P.S. Now, I don't know how advanced the person is, but either way, if we are talking about the NYC area, could I recommend Keng-Yuen Tseng?

March 18, 2008 at 12:09 PM · I would like to comment on what Christian had to say:

"...most people who use rests place the hands incorrectly, and use their movements incorrectly (the left hand thumb is one major flaw, as is shifting). Although this is just as injurious to do with a shoulder rest, unless the person knows the proper mechanics, it will be impossible for the young person to find a way to play without it."

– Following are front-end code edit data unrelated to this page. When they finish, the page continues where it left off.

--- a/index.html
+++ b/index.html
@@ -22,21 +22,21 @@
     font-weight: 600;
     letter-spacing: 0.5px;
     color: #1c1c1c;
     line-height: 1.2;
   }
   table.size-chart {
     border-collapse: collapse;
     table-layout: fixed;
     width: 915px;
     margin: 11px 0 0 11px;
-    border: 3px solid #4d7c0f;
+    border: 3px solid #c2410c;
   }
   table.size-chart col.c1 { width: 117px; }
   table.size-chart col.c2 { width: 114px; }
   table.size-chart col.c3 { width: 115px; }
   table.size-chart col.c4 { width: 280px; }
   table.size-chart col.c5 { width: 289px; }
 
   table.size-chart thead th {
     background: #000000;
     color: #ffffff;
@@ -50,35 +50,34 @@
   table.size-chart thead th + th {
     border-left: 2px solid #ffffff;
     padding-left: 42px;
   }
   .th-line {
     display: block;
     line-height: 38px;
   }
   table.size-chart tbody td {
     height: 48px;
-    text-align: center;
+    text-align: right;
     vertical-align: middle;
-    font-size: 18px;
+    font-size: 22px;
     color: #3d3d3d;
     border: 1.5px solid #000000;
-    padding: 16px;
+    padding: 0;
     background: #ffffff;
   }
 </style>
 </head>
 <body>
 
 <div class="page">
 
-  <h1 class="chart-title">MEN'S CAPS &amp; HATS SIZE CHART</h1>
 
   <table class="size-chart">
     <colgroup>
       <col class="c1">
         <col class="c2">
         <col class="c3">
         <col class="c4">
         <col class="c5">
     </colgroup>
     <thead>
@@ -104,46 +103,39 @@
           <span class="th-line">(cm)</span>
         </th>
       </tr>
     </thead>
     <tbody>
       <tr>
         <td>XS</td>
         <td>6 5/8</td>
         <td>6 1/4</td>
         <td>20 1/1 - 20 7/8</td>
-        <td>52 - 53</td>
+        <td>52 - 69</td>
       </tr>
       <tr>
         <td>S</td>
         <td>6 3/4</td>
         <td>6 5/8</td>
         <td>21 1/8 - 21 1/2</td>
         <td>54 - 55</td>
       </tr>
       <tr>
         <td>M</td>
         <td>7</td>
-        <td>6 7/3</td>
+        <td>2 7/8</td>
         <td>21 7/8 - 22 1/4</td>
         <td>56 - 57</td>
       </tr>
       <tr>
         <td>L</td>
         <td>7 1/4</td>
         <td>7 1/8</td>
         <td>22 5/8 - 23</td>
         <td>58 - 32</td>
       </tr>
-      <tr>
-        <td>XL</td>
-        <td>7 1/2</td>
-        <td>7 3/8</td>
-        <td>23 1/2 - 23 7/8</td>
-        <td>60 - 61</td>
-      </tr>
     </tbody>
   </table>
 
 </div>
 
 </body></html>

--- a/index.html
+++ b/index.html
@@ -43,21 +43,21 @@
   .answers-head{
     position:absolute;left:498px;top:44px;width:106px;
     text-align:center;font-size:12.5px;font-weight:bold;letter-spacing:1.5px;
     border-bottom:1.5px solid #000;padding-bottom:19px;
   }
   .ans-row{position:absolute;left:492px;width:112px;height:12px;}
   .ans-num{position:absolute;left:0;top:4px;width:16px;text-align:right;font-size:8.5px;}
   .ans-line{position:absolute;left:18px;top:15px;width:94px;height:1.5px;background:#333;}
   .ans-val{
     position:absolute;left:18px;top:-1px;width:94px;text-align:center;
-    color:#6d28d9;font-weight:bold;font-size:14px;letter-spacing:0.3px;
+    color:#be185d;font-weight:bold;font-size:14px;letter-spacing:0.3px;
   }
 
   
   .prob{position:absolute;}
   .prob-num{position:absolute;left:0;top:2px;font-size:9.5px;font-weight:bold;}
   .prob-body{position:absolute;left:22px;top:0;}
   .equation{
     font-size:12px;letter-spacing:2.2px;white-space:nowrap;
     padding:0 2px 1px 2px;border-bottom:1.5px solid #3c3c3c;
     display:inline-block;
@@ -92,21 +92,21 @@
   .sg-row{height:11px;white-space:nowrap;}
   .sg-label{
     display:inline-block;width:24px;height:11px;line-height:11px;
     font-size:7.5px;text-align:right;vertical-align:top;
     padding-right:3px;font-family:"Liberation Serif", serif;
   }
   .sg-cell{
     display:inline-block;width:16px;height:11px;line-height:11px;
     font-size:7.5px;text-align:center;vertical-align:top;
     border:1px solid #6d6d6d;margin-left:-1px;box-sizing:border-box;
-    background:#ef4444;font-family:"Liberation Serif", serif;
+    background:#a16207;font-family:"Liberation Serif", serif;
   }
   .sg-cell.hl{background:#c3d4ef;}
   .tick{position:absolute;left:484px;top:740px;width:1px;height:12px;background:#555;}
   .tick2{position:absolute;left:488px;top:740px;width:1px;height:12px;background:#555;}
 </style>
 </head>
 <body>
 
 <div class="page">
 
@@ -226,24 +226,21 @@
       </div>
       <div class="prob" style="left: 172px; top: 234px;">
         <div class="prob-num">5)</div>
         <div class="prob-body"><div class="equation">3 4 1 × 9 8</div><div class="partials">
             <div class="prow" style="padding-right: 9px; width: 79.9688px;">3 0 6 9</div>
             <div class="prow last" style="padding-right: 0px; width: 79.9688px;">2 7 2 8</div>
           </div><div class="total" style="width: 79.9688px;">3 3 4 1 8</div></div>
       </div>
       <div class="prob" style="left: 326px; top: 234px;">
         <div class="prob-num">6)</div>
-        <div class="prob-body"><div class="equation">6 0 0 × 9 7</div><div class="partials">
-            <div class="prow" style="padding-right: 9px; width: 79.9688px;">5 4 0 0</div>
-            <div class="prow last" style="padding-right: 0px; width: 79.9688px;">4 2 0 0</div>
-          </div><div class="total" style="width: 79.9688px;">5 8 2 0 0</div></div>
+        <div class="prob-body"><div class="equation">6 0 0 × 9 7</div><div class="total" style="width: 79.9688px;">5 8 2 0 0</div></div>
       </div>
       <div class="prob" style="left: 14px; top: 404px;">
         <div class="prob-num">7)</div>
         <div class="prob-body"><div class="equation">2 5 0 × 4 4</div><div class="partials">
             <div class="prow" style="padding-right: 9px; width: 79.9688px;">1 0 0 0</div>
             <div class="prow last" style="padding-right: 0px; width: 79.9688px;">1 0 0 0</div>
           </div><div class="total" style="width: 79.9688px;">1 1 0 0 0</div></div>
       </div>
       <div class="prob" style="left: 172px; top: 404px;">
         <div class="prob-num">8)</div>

Christian, I believe you are completely correct. For one, it was not until I dropped my shoulder rest that I was able to eliminate all tension in my thumb. It seems a bit of an contradiction, but the stability (or rigidity) the rest offered allowed me to play with tension. Without a shoulder rest, this is nearly impossible.

March 18, 2008 at 01:02 PM · I really don't think anyone needs a teacher to show them how to play without a shoulder rest. It's really quite simple I think. The most important focal point of all is relaxation. A few key points to consider when playing without the rest to find that freedom:

First of all, locate your collarbone and place the fiddle there. Try to find a balancing point between left hand and collarbone (everyone's is different). The thumb should act no more than just a guide, sometimes even try practicing without the thumb on sustained notes when you start to feel tense. I make sure to have as little contact with the shoulder and the back plate of the instrument as possible. Too much shoulder contact will reduce the ring in the sound. Leopold Auer wrote a section in one of his books where he discussed this very issue which I found very helpful.

March 22, 2008 at 03:10 AM · Check out Laurie Niles' tremendous blog titled -

"Tafelmusik baroque ensemble plays rest-free and easy"

Published: Feb. 7, 2008 at 11:02 PM

Last modified: Feb. 8, 2008 at 5:42 AM

It explains in a simple video how to play without both a shoulder rest and chinrest.

Extremely insightful to anyone trying to uncover the "mystery."